== Segment start ==

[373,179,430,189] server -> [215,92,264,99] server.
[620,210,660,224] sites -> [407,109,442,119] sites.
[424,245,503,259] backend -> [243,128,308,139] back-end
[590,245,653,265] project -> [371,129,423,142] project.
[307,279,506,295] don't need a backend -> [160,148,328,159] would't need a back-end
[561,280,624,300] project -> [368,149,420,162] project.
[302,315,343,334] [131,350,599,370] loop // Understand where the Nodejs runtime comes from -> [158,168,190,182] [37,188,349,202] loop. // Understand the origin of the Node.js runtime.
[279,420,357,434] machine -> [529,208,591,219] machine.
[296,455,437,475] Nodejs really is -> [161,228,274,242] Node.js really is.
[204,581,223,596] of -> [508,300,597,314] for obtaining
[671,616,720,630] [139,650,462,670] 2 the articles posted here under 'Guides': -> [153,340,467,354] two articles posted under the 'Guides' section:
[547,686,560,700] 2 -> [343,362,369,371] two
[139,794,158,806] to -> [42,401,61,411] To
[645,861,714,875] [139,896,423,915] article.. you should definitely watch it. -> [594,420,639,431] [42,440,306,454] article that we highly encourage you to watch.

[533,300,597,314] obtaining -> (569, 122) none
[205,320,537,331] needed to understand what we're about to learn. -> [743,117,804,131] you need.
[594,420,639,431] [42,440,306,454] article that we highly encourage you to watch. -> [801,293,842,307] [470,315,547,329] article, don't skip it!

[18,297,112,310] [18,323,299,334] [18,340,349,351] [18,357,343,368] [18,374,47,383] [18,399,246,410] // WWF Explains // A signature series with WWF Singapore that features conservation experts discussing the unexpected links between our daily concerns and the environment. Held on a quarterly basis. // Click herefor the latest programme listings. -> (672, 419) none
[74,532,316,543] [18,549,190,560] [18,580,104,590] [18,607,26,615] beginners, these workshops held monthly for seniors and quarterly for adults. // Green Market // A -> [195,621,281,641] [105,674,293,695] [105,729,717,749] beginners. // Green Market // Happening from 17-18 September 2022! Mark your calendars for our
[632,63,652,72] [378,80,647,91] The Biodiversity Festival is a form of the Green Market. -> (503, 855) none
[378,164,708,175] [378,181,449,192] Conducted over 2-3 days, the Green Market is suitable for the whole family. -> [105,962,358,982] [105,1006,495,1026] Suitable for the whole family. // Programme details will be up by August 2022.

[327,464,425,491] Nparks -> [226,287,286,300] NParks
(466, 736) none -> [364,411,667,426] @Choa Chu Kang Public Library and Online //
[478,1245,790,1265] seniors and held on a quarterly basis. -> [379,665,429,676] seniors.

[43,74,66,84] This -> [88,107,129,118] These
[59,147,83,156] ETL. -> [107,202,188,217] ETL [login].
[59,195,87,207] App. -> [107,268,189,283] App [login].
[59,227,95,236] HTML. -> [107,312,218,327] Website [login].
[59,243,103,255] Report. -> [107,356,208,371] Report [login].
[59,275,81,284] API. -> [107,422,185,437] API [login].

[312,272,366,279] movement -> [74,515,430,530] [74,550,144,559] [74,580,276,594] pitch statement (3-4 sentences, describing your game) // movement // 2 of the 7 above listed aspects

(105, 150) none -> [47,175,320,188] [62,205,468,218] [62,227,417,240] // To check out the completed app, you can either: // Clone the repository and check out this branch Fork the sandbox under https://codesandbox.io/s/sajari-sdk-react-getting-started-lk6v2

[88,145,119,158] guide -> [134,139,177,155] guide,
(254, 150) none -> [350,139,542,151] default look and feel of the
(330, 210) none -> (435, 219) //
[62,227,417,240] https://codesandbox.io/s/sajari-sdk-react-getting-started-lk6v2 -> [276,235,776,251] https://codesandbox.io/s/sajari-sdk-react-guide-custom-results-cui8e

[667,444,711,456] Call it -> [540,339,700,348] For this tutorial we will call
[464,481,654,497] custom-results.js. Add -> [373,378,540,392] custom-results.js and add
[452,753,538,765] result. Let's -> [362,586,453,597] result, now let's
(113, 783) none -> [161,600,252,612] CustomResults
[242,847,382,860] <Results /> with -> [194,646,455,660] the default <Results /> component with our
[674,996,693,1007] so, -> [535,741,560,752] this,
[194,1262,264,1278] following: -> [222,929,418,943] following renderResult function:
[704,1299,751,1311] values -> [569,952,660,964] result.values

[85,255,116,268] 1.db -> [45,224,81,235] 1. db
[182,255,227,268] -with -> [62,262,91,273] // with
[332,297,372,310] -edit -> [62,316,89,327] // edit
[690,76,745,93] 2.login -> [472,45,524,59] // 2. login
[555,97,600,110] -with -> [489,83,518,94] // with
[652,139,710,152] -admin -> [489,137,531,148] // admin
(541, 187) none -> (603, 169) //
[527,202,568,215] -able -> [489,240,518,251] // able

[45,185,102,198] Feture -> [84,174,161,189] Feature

== Segment end ==

Restate, please, word for word the span of records running from the first line to the line bearing "[204,581,223,596] of ->", both included, and nothing outside it.

[373,179,430,189] server -> [215,92,264,99] server.
[620,210,660,224] sites -> [407,109,442,119] sites.
[424,245,503,259] backend -> [243,128,308,139] back-end
[590,245,653,265] project -> [371,129,423,142] project.
[307,279,506,295] don't need a backend -> [160,148,328,159] would't need a back-end
[561,280,624,300] project -> [368,149,420,162] project.
[302,315,343,334] [131,350,599,370] loop // Understand where the Nodejs runtime comes from -> [158,168,190,182] [37,188,349,202] loop. // Understand the origin of the Node.js runtime.
[279,420,357,434] machine -> [529,208,591,219] machine.
[296,455,437,475] Nodejs really is -> [161,228,274,242] Node.js really is.
[204,581,223,596] of -> [508,300,597,314] for obtaining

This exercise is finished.